The key to solving the challenges in analytics usage, he said, is to first understand the “pain point in your business"—for example, what do customers think about a particular promotion? What is the cost behind customer churn? Where is revenue going to grow? “These are concrete questions that need to be answered—and then you map those questions to the right analytic technique," he said.
Adoption in India
“The early adopter of analytics in India is the banking, financial services and insurance (BFSI) sector and they have the most structured data as they had implemented core banking solutions more than a decade ago," said Noshin Kagalwalla, managing director of SAS Institute (India) Pvt. Ltd. He added that companies in this sector had the data “in the right format" to leverage analytics. Over time, however, analytics usage in other verticals has also grown. “Telecom is another vertical we are seeing tremendous uptake, as they have huge data volumes by virtue of hundreds of millions of subscribers. What is heartening to find in the recent past is that the government and the public sector units are also utilizing analytics in a big way," he said.
For instance, the Central Board of Direct Taxes had a project called Project Insight, which looked at how the government could increase the tax payer base so as to drive more people to file taxes. Analytics is also helping the government to identify the profile of people who could be potential tax evaders. “So we are seeing huge uptake in usage of analytics both at central and state government levels," said Kagalwalla.
Manufacturing is “another big area", in addition to the potential for analysing all the data from multiple devices of the Internet of Things (IoT) that is set to get a big boost from the government’s smart cities initiatives in the next few years. “We are in advanced discussions on several initiatives as we speak and hope that by the fourth quarter of 2017, we should see some clearly defined projects," said Kagalwalla.
Worldwide revenues for big data and business analytics are forecast to reach $150.8 billion in 2017, an increase of 12.4% over 2016, according to a 14 March note by research firm International Data Corporation (IDC).
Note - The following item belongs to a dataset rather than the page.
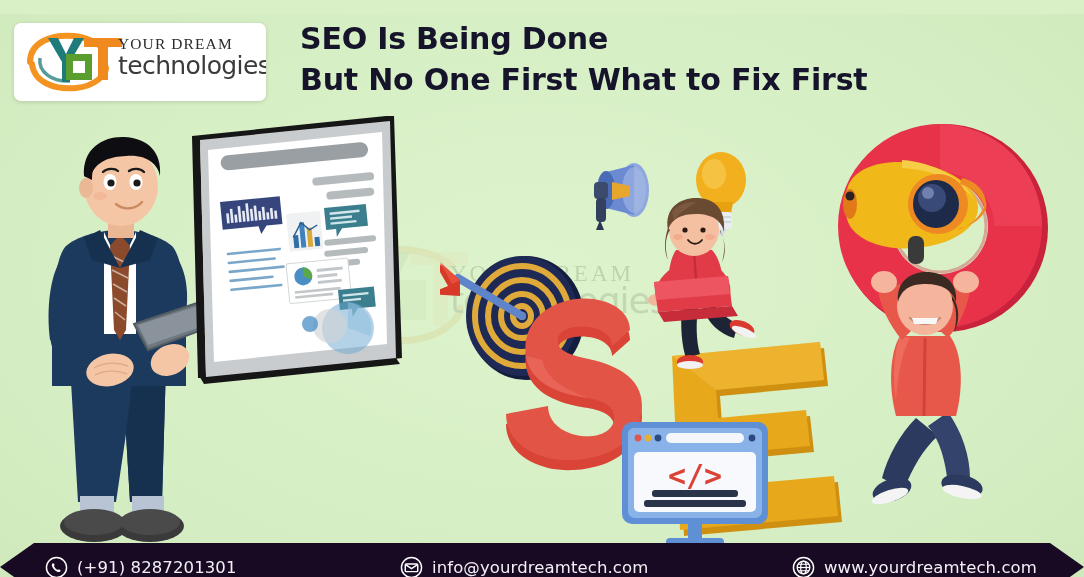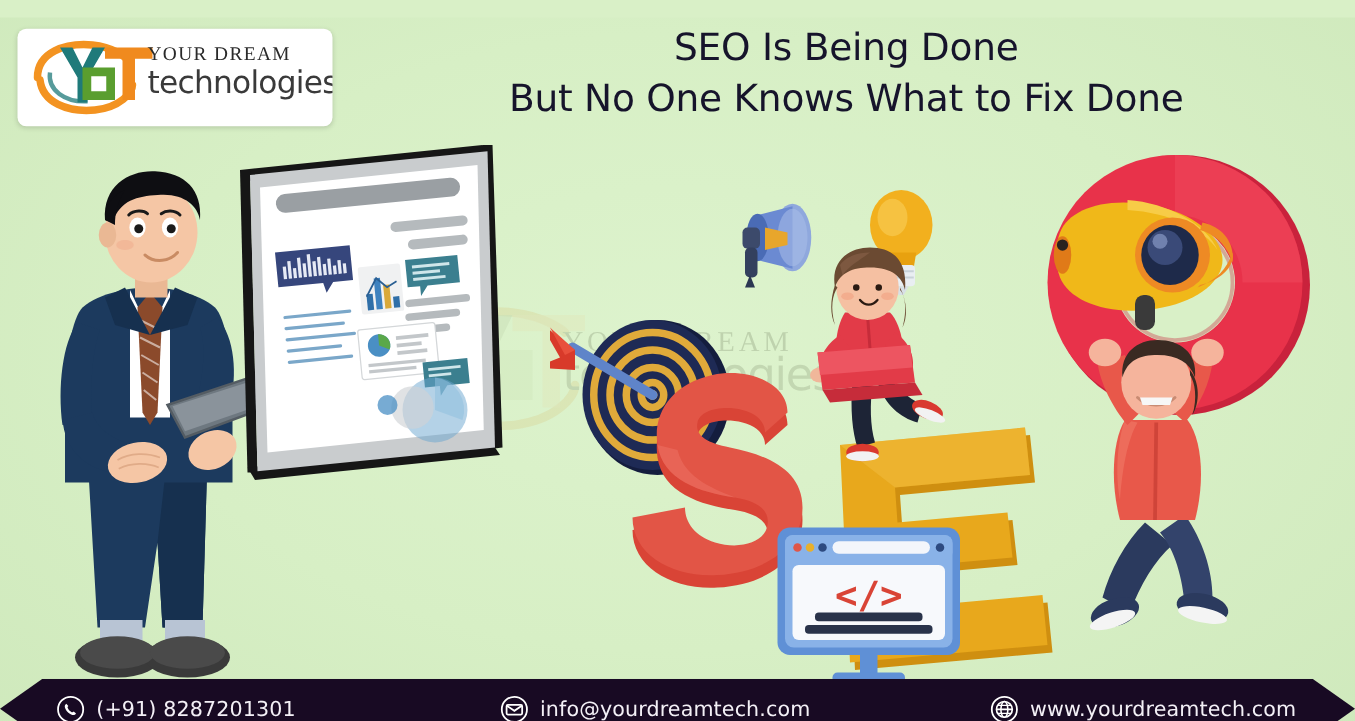"SEO Is Being Done" #headline { font-weight: normal -> bold; left: 285px -> 300px; text-align: center -> none }
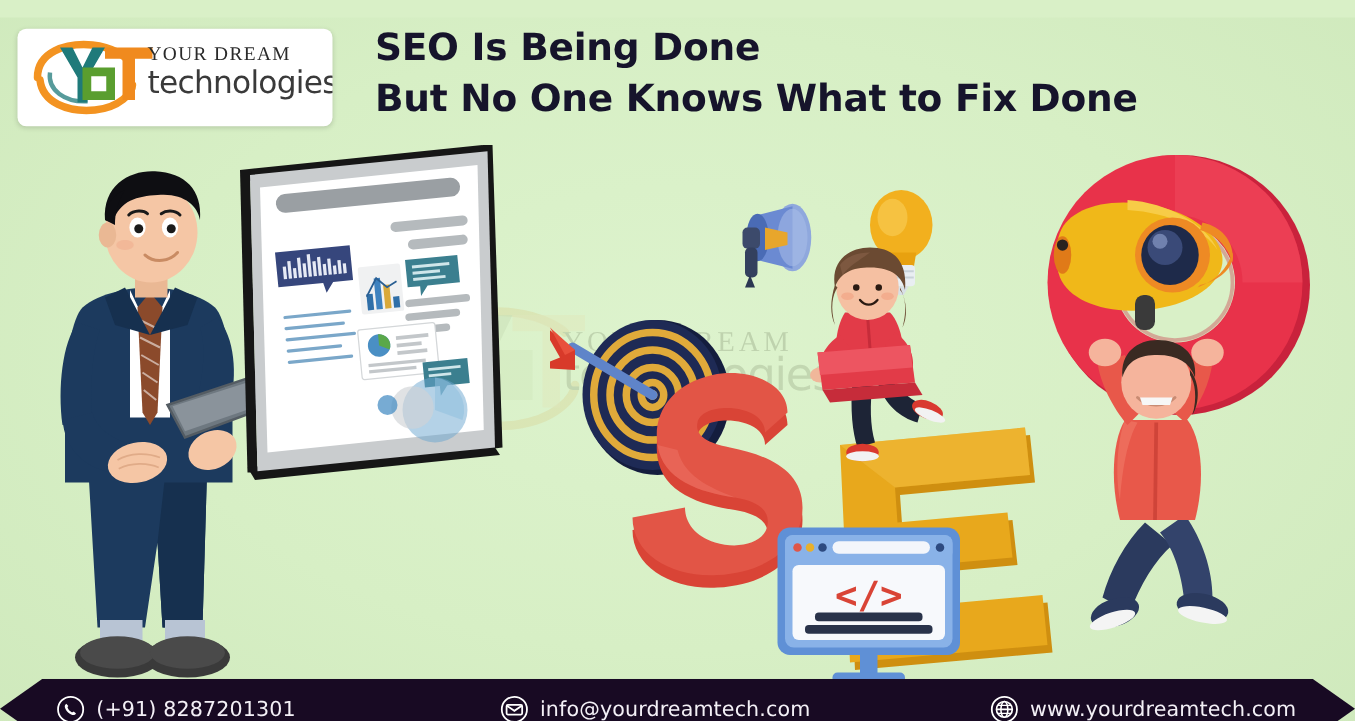"But No One Knows What" span.l2 { text: Knows What to Fix Done -> First What to Fix First }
The industries that will be making the largest investments (totalling $72.4 billion) in big data and business analytics solutions in 2017 are banking, discrete manufacturing, process manufacturing, federal and central governments, and professional services. They will also be the largest spenders in 2020 when their total investment will be $101.5 billion, the report said.
Besides, SAS, the top companies in the analytics segment include SAP SE, Oracle Corp., Microsoft Corp., International Business Machines Corp. (IBM), Qlik, Tableau Software Inc., Teradata Corp. and Informatica.
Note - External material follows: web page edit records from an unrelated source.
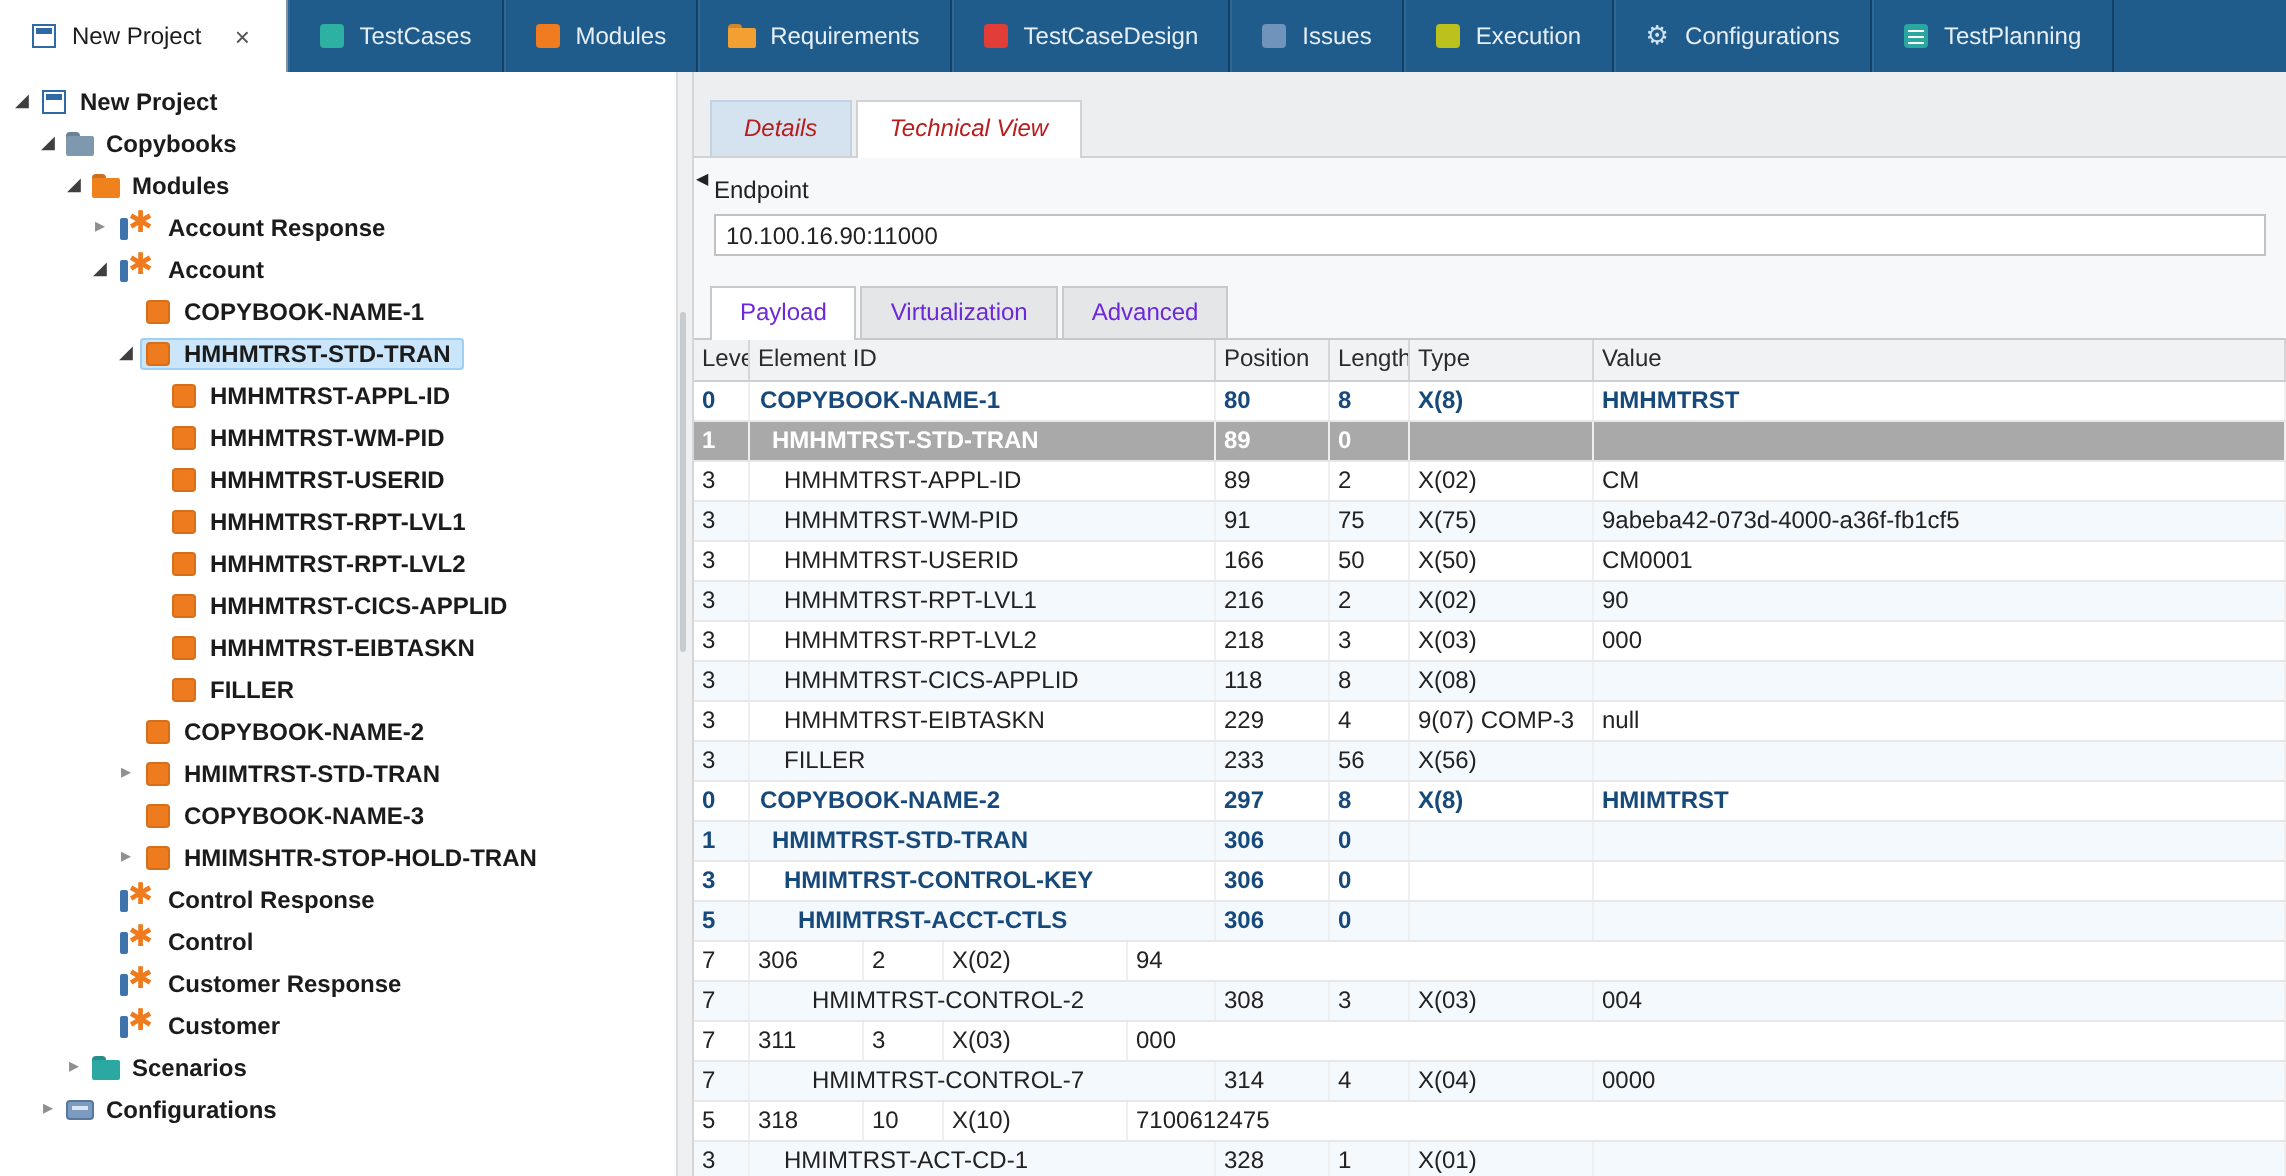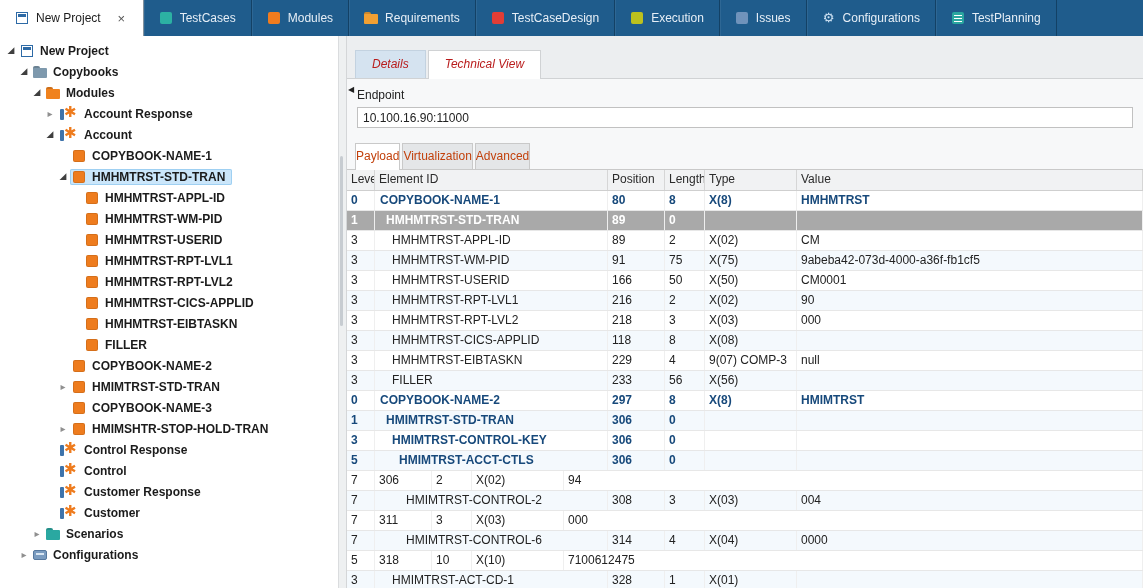"Execution" div.top-tab { order: before "Issues" -> after "Issues" }
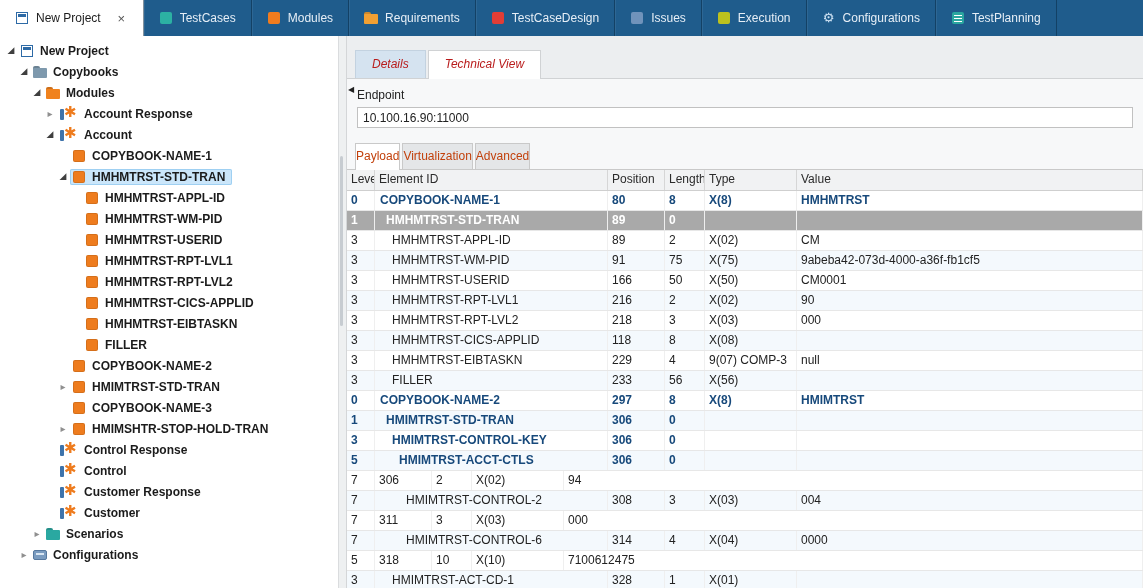"Payload" .ptab { color: #c2410c -> #6d28d9; padding: 5px 0 6px -> 5px 14px 6px }
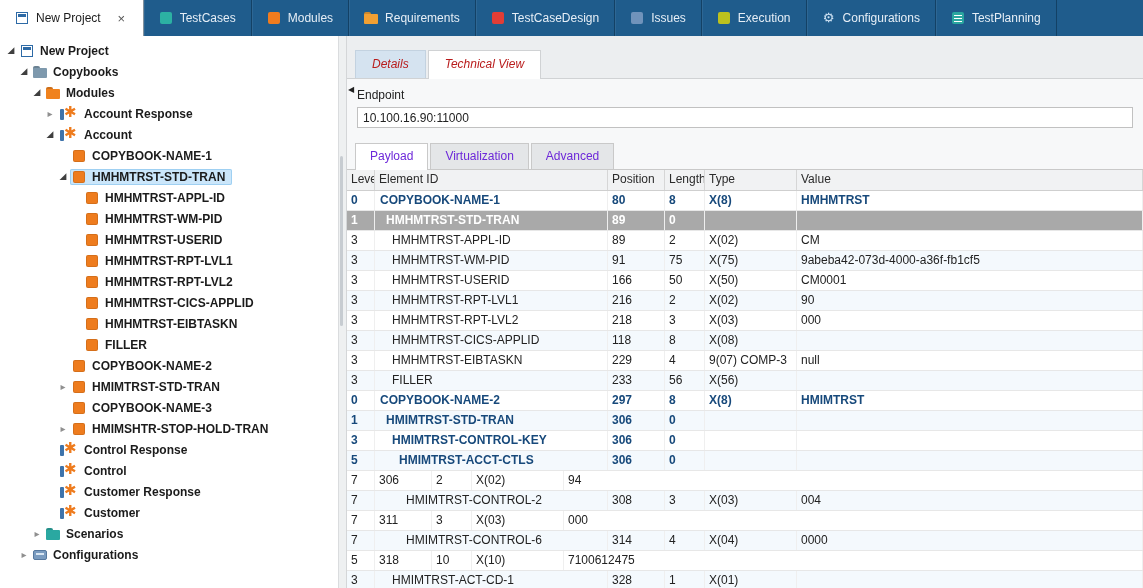"HMIMTRST-CONTROL-6" div.t-cell { text: HMIMTRST-CONTROL-6 -> HMIMTRST-CONTROL-7 }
However, while the opportunity is huge, the challenges for companies are equally imposing. These include attracting the right talent (like data scientists, statisticians, etc.), storing the data appropriately in data lakes so that quick retrieval is easy, dealing with security, privacy and compliance issues, and using the right tools to make business sense of the humongous amounts of structured and unstructured data.
Schabenberger concludes that it is indeed a challenge for companies to have “the talent and the human brainpower and the number of eyes" to really look at all this data to make sense of it and build “static models as we have done in the past".